Tonight network and cable television launch the new fall season of comedies, dramas, and [faux] reality. I chose to go to the vault this evening and watch a documentary produced by “then” National Educational Television aka KQED, San Francisco’s public television station (PBS). “Take This Hammer” documents writer James Baldwin‘s visit to San Francisco. These were the days when writers actually showed up on doorsteps and street corners. There was no “google” search for “community.” James wasn’t trending. He knew the price of the ticket.

Kudos to the people who took the leap to preserve this important piece.

Take This Hammer from SF Bayview on Vimeo.

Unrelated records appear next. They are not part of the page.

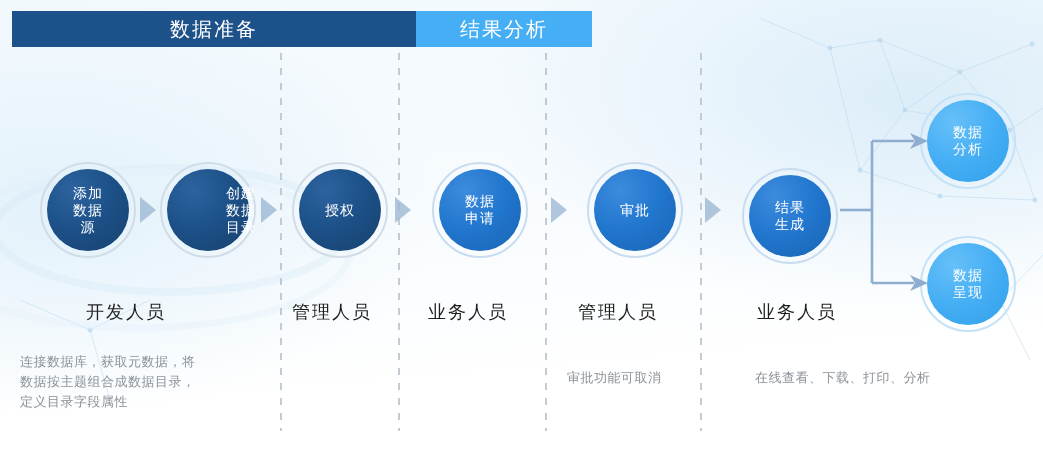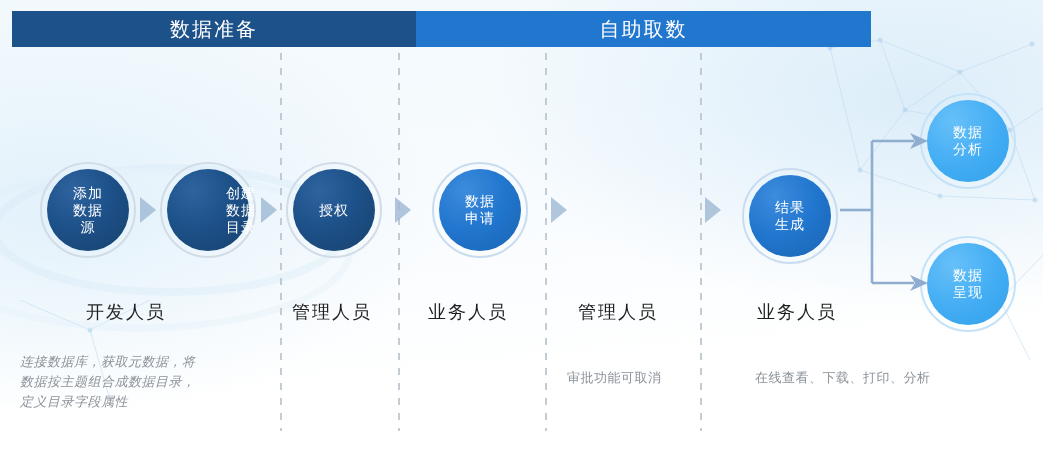--- a/index.html
+++ b/index.html
@@ -206,6 +206,9 @@
     <div class="phase phase-2">
       <span>自助取数</span>
     </div>
+    <div class="phase phase-3">
+      <span>结果分析</span>
+    </div>
   </div>
 
   <div class="lane-divider" style="left:280px;"></div>

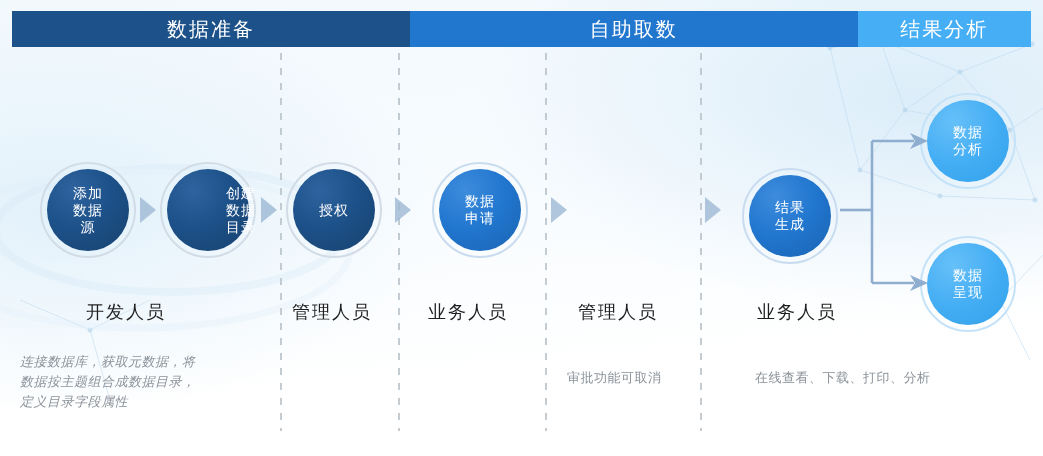--- a/index.html
+++ b/index.html
@@ -203,9 +203,6 @@
     <div class="phase phase-1">
       <span>数据准备</span>
     </div>
-    <div class="phase phase-2">
-      <span>自助取数</span>
-    </div>
     <div class="phase phase-3">
       <span>结果分析</span>
     </div>

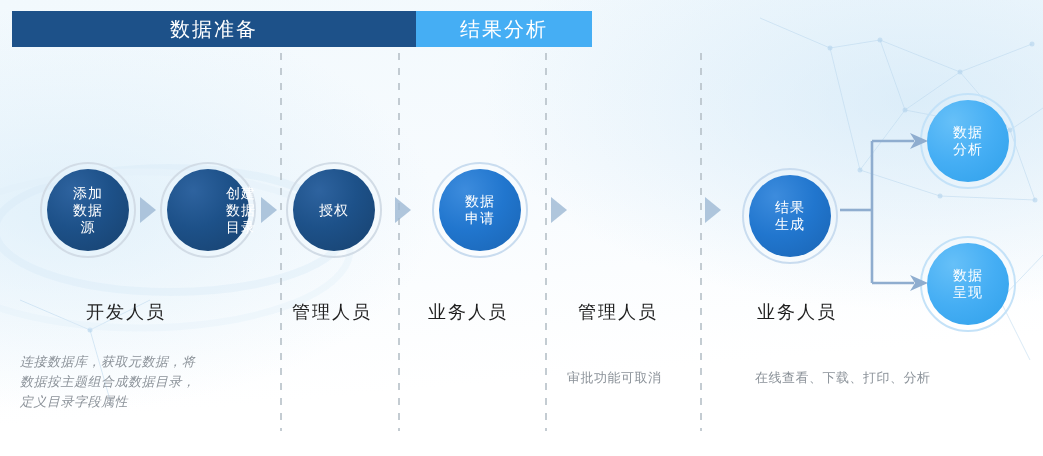--- a/index.html
+++ b/index.html
@@ -229,7 +229,7 @@
 目录</div>
   </div>
 
-  <div class="node navy" style="left:286px; top:162px;">
+  <div class="node navy" style="left:292px; top:162px;">
     <div class="disc"></div>
     <div class="ring"></div>
     <div class="caption">授权</div>

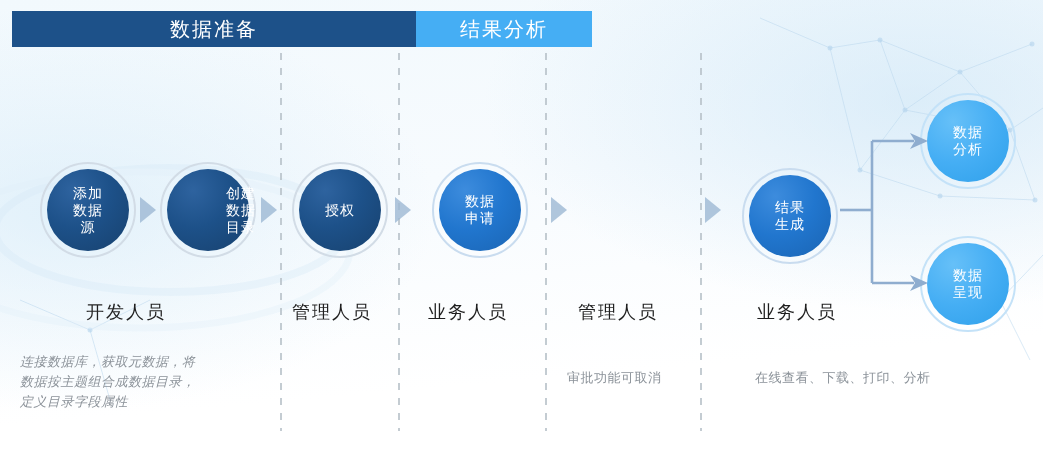--- a/index.html
+++ b/index.html
@@ -242,6 +242,11 @@
 申请</div>
   </div>
 
+  <div class="node blue" style="left:587px; top:162px;">
+    <div class="disc"></div>
+    <div class="ring"></div>
+    <div class="caption">审批</div>
+  </div>
 
   <div class="node blue" style="left:742px; top:168px;">
     <div class="disc"></div>

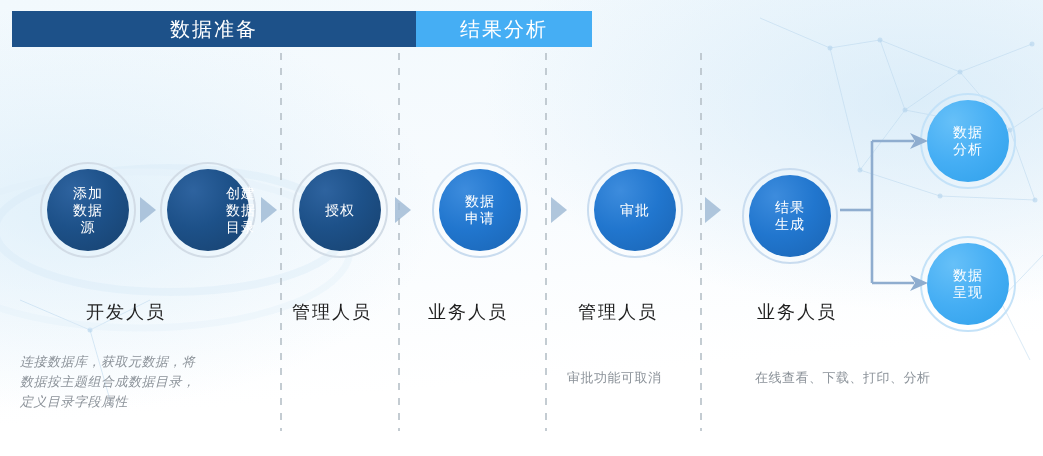--- a/index.html
+++ b/index.html
@@ -294,7 +294,7 @@
   <div class="role" style="left:578px; top:300px;">管理人员</div>
   <div class="role" style="left:757px; top:300px;">业务人员</div>
 
-  <div class="note" style="left:20px;  top:352px; width:255px;font-style:italic;">连接数据库，获取元数据，将
+  <div class="note" style="left:20px;  top:352px; width:255px;">连接数据库，获取元数据，将
 数据按主题组合成数据目录，
 定义目录字段属性</div>
   <div class="note" style="left:567px; top:368px; width:130px;">审批功能可取消</div>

KQED’s mobile film unit follows author and activist James Baldwin in the spring of 1963, as he’s driven around San Francisco to meet with members of the local African-American community. He is escorted by Youth For Service’s Executive Director Orville Luster and intent on discovering: “The real situation of Negroes in the city, as opposed to the image San Francisco would like to present.” He declares: “There is no moral distance … between the facts of life in San Francisco and the facts of life in Birmingham. Someone’s got to tell it like it is. And that’s where it’s at.” Includes frank exchanges with local people on the street, meetings with community leaders and extended point-of-view sequences shot from a moving vehicle, featuring the Bayview and Western Addition neighborhoods. Baldwin reflects on the racial inequality that African-Americans are forced to confront and at one point tries to lift the morale of a young man by expressing his conviction that: “There will be a Negro president of this country but it will not be the country that we are sitting in now.” The TV Archive would like to thank Darryl Cox for championing the merits of this film and for his determination that it be preserved and remastered for posterity.